The wait is over. Challengers are finally taking their talents to the top flight.
Two decades of destitution are gone following the season of destiny, as Alwyn Lovell had a game-high 19 points, including a crucial “and-one” play in the decisive 14-5 second-quarter run to hand Challengers basketball’s Intermediate title via Monday’s 64-49 win over Garrison Plus Chargers at the YMCA.
The pivotal Game 3 victory secured the club’s long-awaited promotion to Premier League after 23 long years of hardship – the last eight of which Challengers spent battling in Intermediate.
But from the start, this season always had a different feel from the others, with the Culloden Road side going “all in” with the acquisition of Senators’ former star swingman.
However, it was the club’s old faithful that came up big when it mattered most, as Antonio Yearwood got two layups and a pair of free throws to sandwich a Neil Patrick jumper as the start of a 14-5 surge that turned a nine-point halftime cushion into a 47-29 rout.
Lovell eventually capped the run with the “hoop and the harm” off a driving layup before Patrick added a layup of his own following a neat backdoor cut.
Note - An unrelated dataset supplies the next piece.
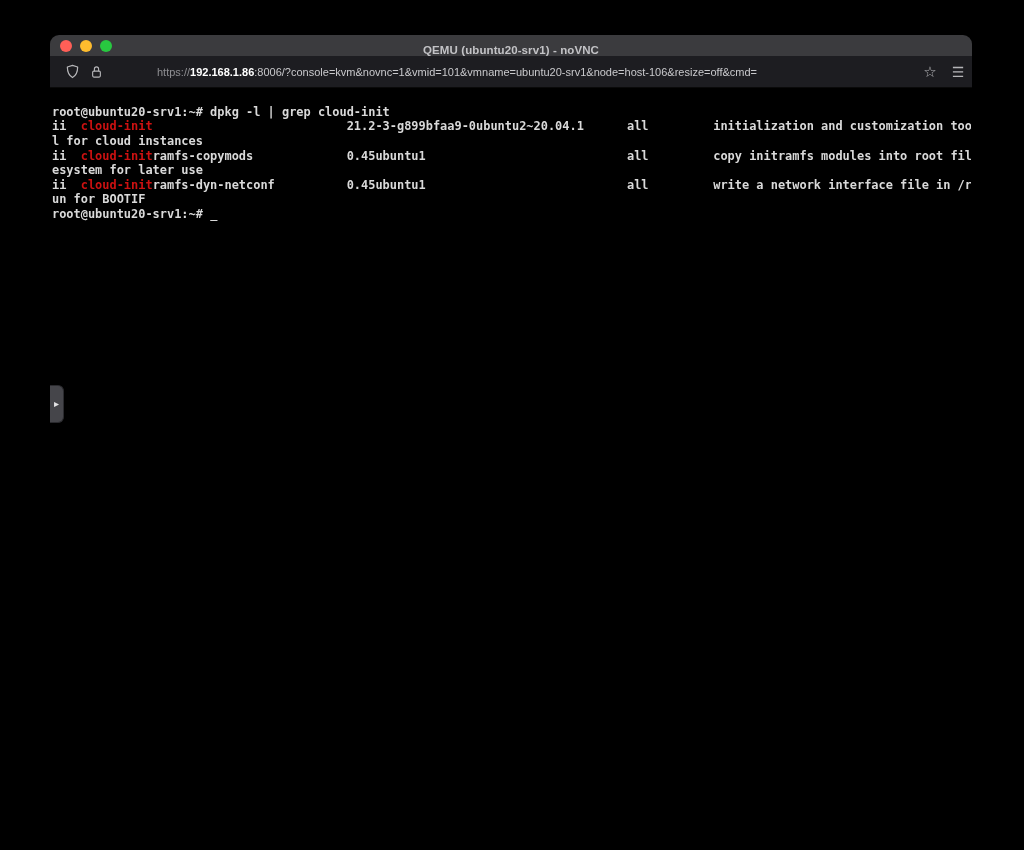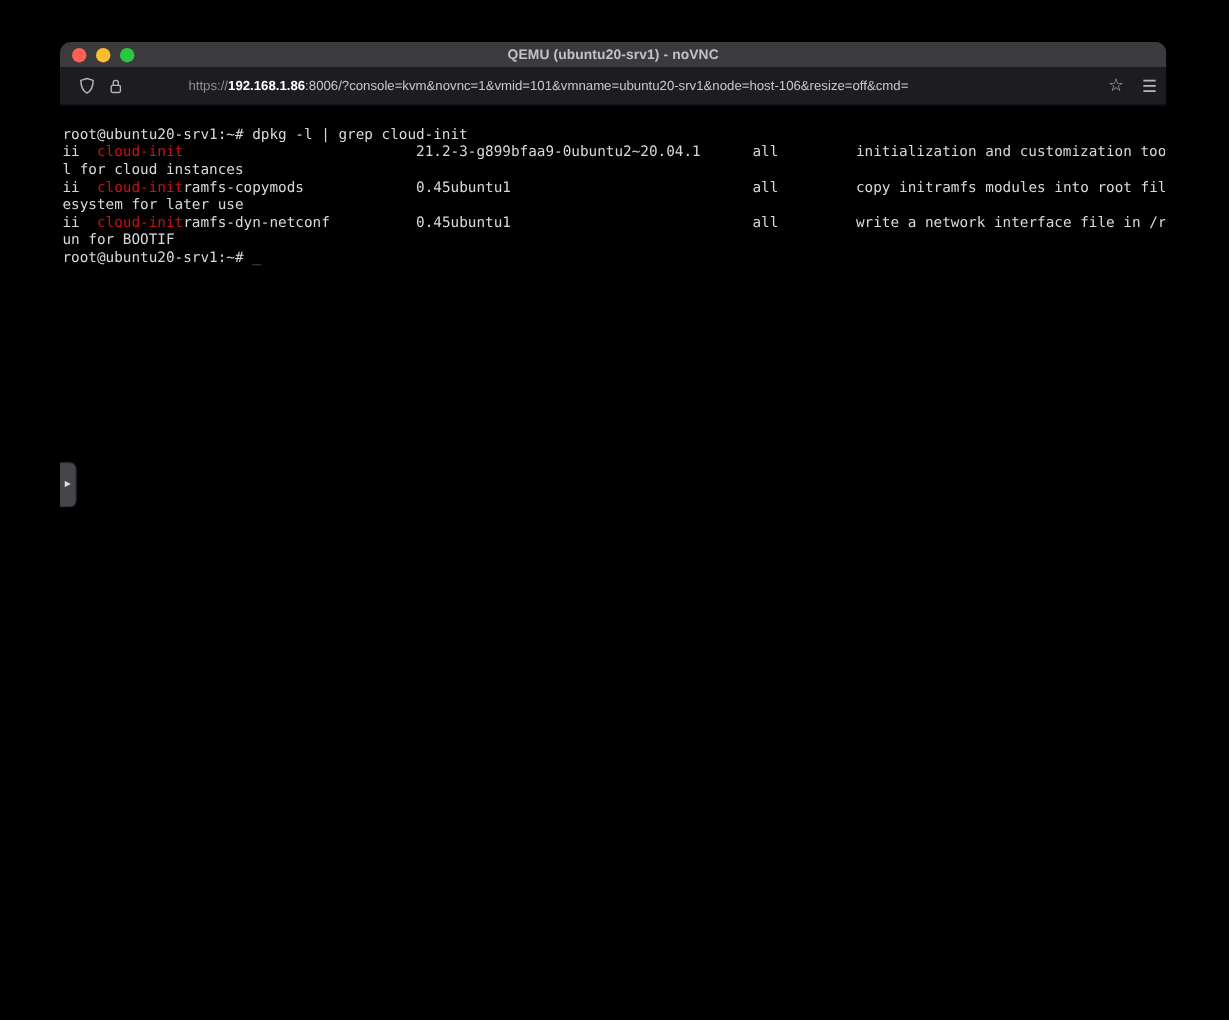"QEMU (ubuntu20-srv1) - noVNC" .titlebar { align-items: center -> flex-end }
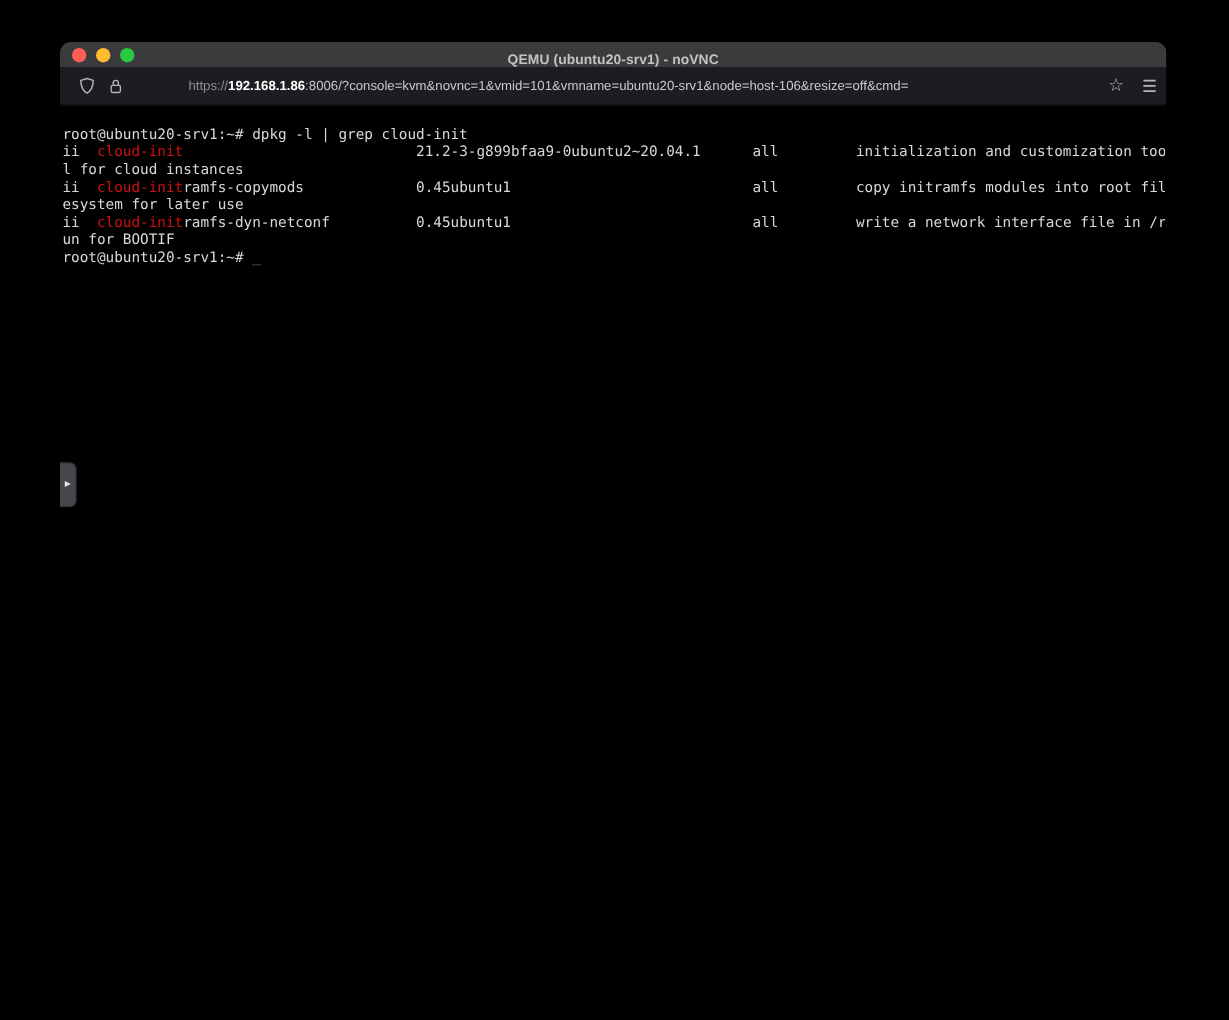"root@ubuntu20-srv1:~# dpkg -l | grep" .term-line { font-weight: none -> bold }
Garrison didn’t do much by way of trying to end the surge either, having watched Ryan Lucas force several ill-advised and heavily-contested shots as the result of the forward starting his post moves too far from the paint to leave him in bad positions to score.
All the while, former Premier League big man Tyrone “Tito” Alexander went long stretches without even touching the ball as Garrison managed just nine third-quarter points.
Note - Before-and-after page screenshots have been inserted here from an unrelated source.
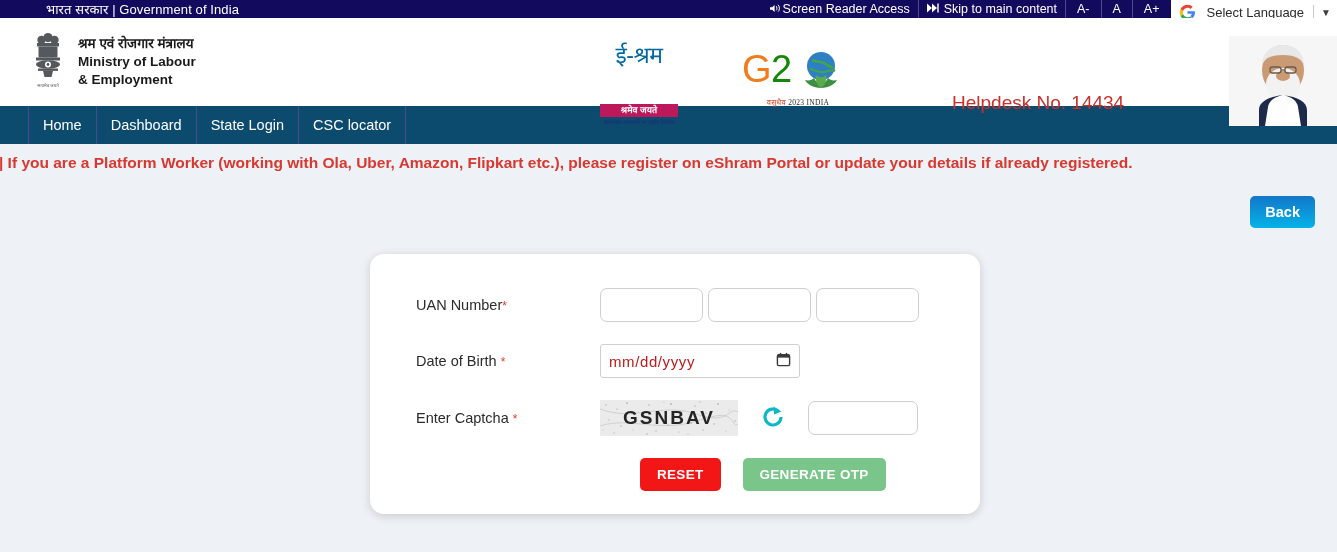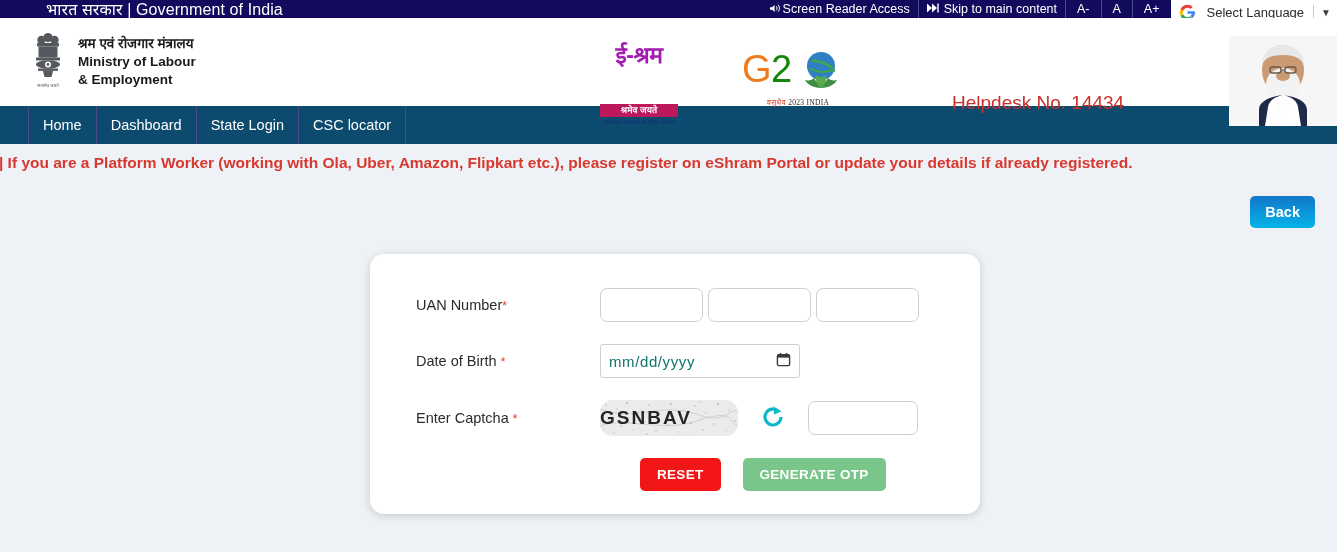"भारत सरकार | Government of" .topbar-left { font-size: 16px -> 13px }
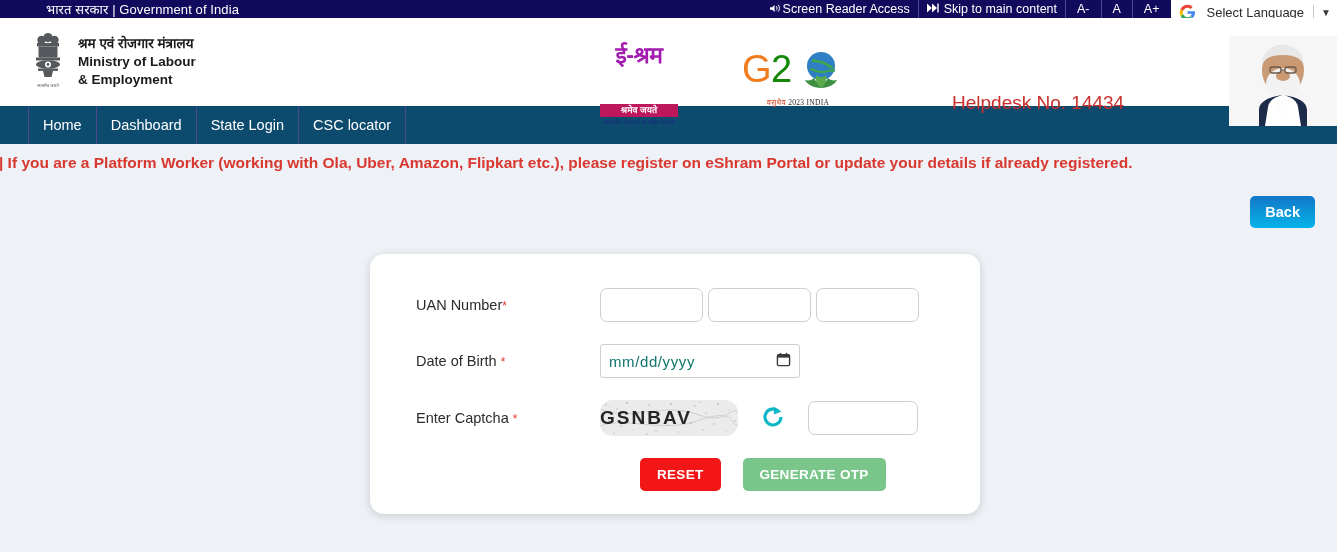"ई-श्रम" .esh-top { color: #a21caf -> #0369a1; font-weight: bold -> normal }
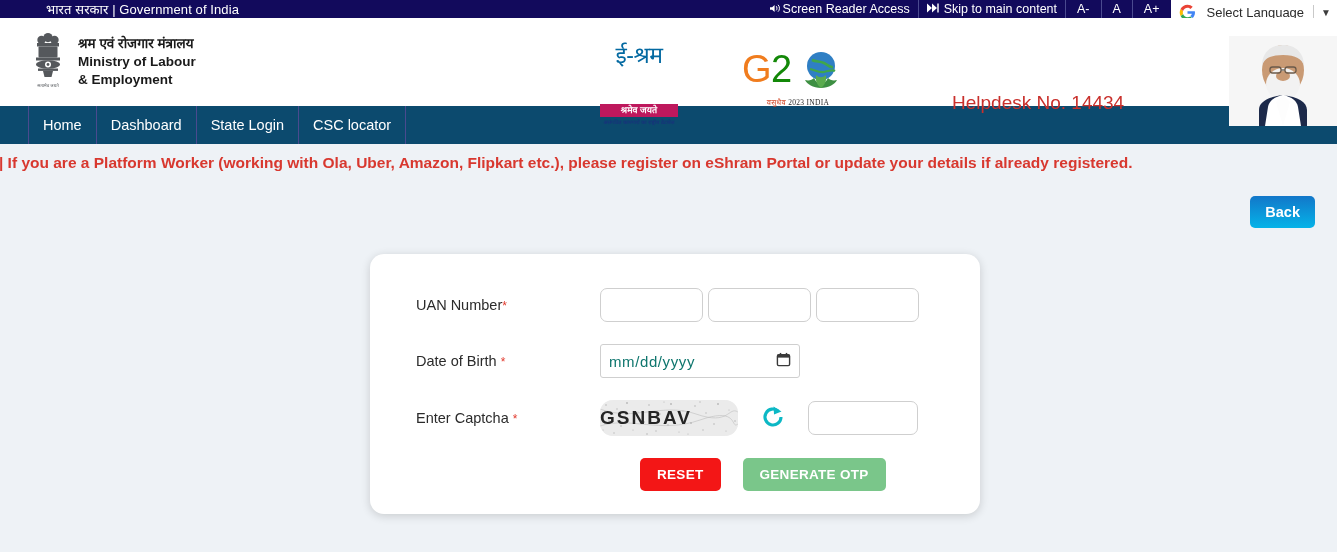"mm/dd/yyyy" .date-input { color: #0f766e -> #b91c1c }
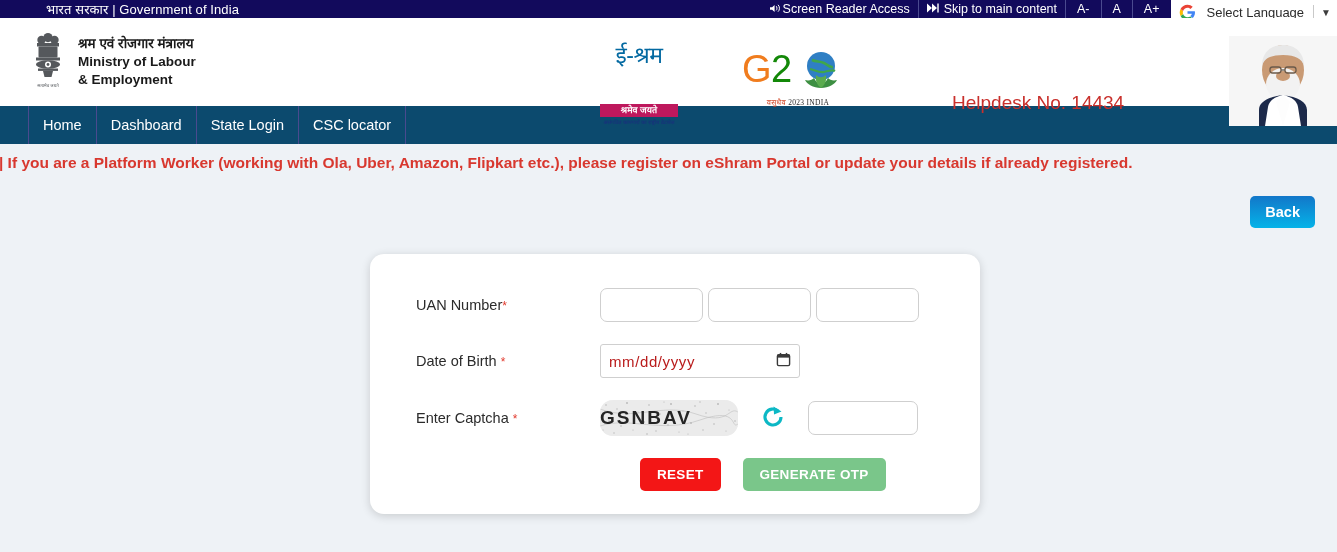"GSNBAV" .captcha-img { border-radius: 13px -> 1px; justify-content: none -> center }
And this came directly on the heels of a similarly futile second-quarter performance, where the wheels fell right off the Chargers bus when the play got decisively “chippy” between the two sides following a pair of missed calls.
Tied at 18 early in the second, the referees failed to call a foul while Lucas was tripped up at half court, before there was a similar “no-call” on Lucas’ ensuing reaction of blatantly taking a jump-shooting Lovell out of the air with his forearm.
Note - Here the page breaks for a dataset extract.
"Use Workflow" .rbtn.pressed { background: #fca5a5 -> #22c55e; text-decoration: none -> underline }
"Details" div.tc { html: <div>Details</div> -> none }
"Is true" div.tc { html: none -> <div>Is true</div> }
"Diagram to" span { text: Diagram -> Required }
Lovell, though, wouldn’t be goaded into a physical confrontation though, instead choosing to respond with an even bigger blow – scoring five points of a 15-6 rally that opened up a telling 33-24 lead.
After trailing by as many as 18 points, Garrison did attempt to make a game of it in the fourth, with Shawn Grovesnor sinking a pair of free throws before adding a knifing drive and an assist to Alexander to cut the deficit to 11 (53-42) with 6:20 remaining.
But Roger Deane immediately responded with a traditional three-point play, and Lovell duly put away the contest with successive layups prior to Antonio Yearwood’s backbreaking pull-up jumper.
Yearwood finished with 12 points and Patrick added a further ten while Alexander was the lone Garrison player in double digits with 19 points.